S&P—Le nom de Charles De Gaulle, dont nous célébrons le 130e anniversaire cette année, est totalement lié à l’alliance France-Union soviétique qui, durant la seconde guerre mondiale, a contribué à la défaite du Nazisme, écrit Sergueï Lavrov, ministre russe des Affaires Etrangères. De Gaulle a été aussi l’inspirateur du projet de Grande Europe avec la Russie. Au nom de ce passé, Lavrov appelle Emmanuel Macron à passer aujourd’hui des discours raisonnables aux mesures pratiques en coopérant notamment avec l’Union économique eurasiatique et avec la Nouvelle Route de la soie.


Voici le texte publié par Sergueï Lavrov, le 13 juin, sur le site du ministère des Affaires étrangères :

Cette année, les Français célèbrent une date importante de leur histoire, le 130e anniversaire de la naissance de Charles de Gaulle.

Pour nous autres Russes, le nom du général français est inséparablement lié à notre victoire commune dans la Seconde Guerre mondiale, dont nous célébrons le 75e anniversaire cette année. Car c’est bien Charles de Gaulle en personne qui, en juin 1940, appela les Français à la lutte contre le fascisme, pour la liberté et l’indépendance nationale de leur pays.
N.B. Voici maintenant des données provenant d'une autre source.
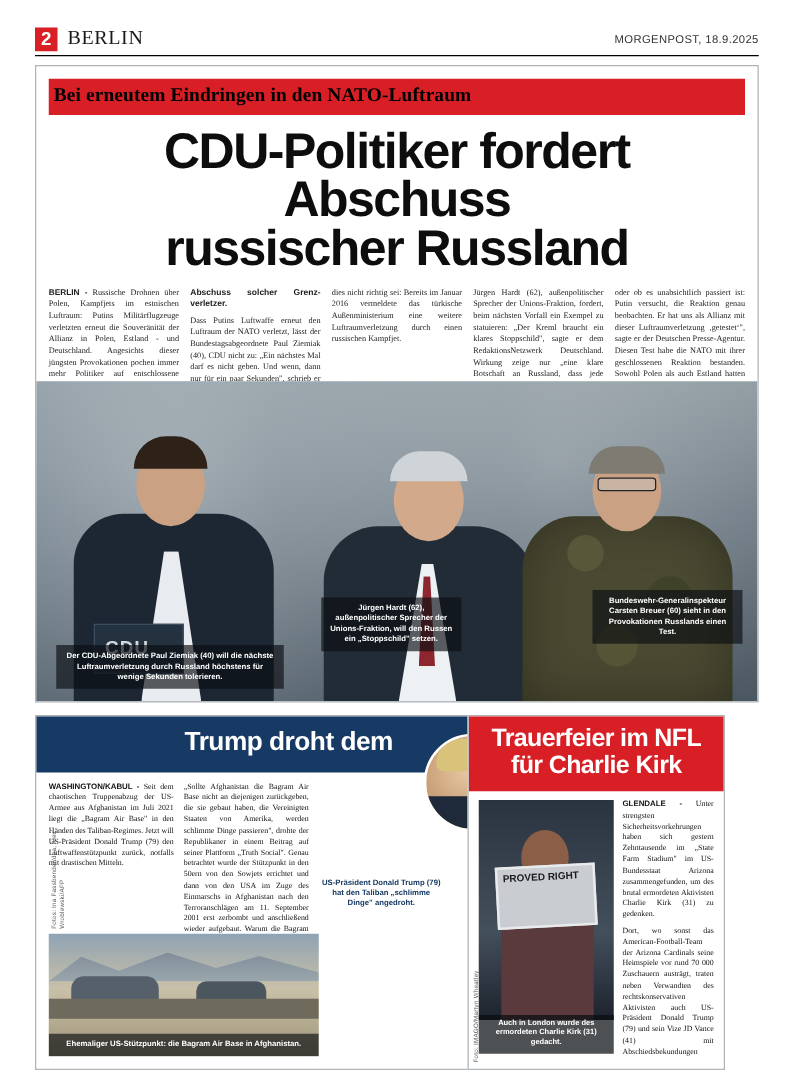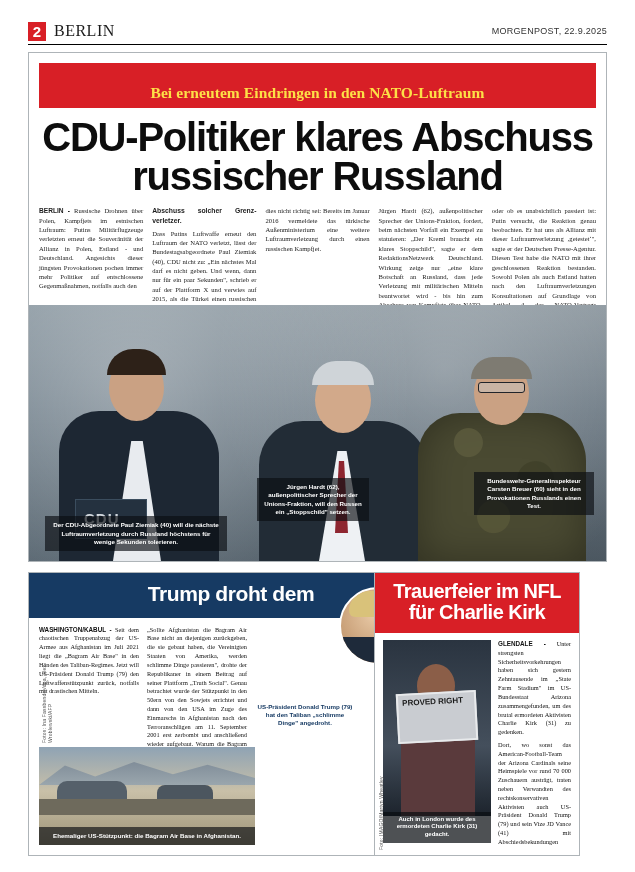"MORGENPOST, 22.9.2025" div.masthead-right { text: 22.9.2025 -> 18.9.2025 }
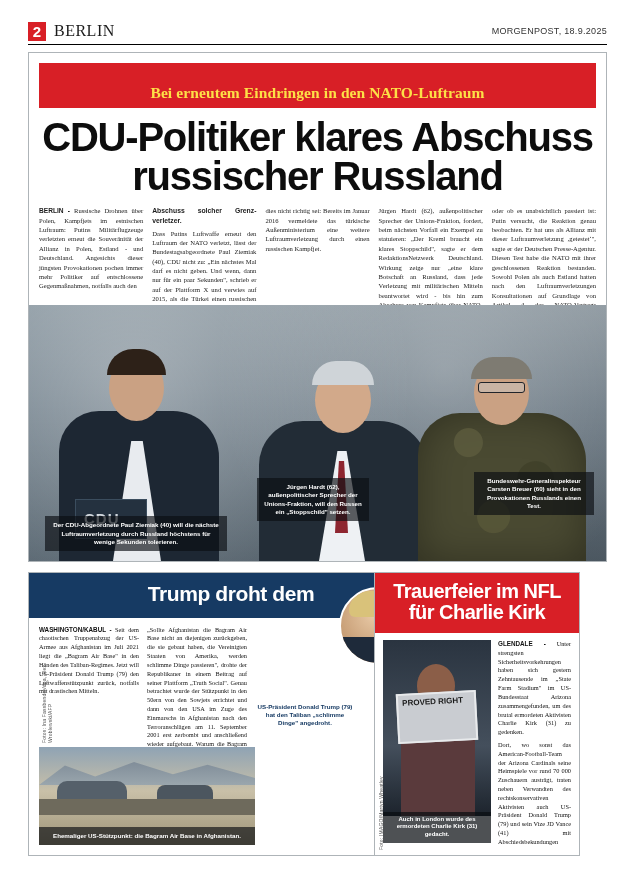"Bei erneutem Eindringen in den" .kicker { color: #fde047 -> #000000; padding: 21px 4px 6px 4px -> 5px 4px 6px 4px; text-align: center -> left }
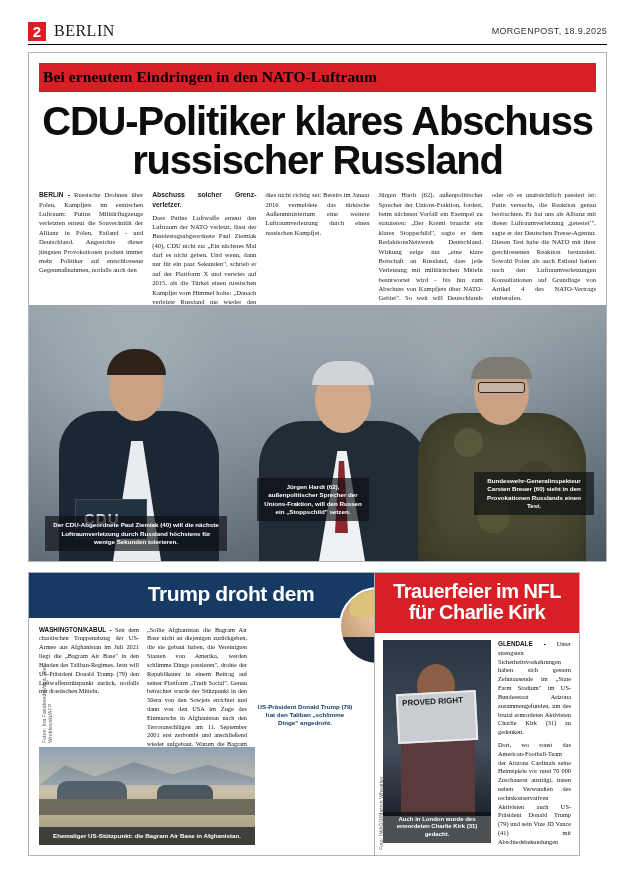"CDU-Politiker klares Abschuss" span { text: klares -> fordert }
Quoi qu’il arrive, la flamme de la résistance française ne doit pas s’éteindre et ne s’éteindra pas, clama-t-il.

Ainsi, c’est en grande partie grâce à ses efforts que la France entra dans la coalition anti-hitlérienne et en devint membre actif.

La France Libre et l’Union soviétique

Ce fut aussi le Général qui, dès juillet 1941, lança les débuts de la coopération entre la « France libre » et l’Union soviétique, au nom de la lutte contre l’ennemi commun. À son tour, Moscou fut parmi les premiers à reconnaître le « Comité national français » créé par Charles de Gaulle à l’étranger.

Aujourd’hui, nous gardons précieusement la mémoire de la fraternité d’armes russo-françaises datant de cette guerre et nous nous souvenons de l’exploit des chasseurs de l’escadrille Normandie-Niemenqui, pilotant des avions soviétiques, se battirent contre les nazis sur le front de l’Est. Nous en sommes reconnaissants à la France, comme nous le sommes de perpétuer la mémoire de nos compatriotes qui rejoignirent durant cette guerre les rangs de la Résistance française.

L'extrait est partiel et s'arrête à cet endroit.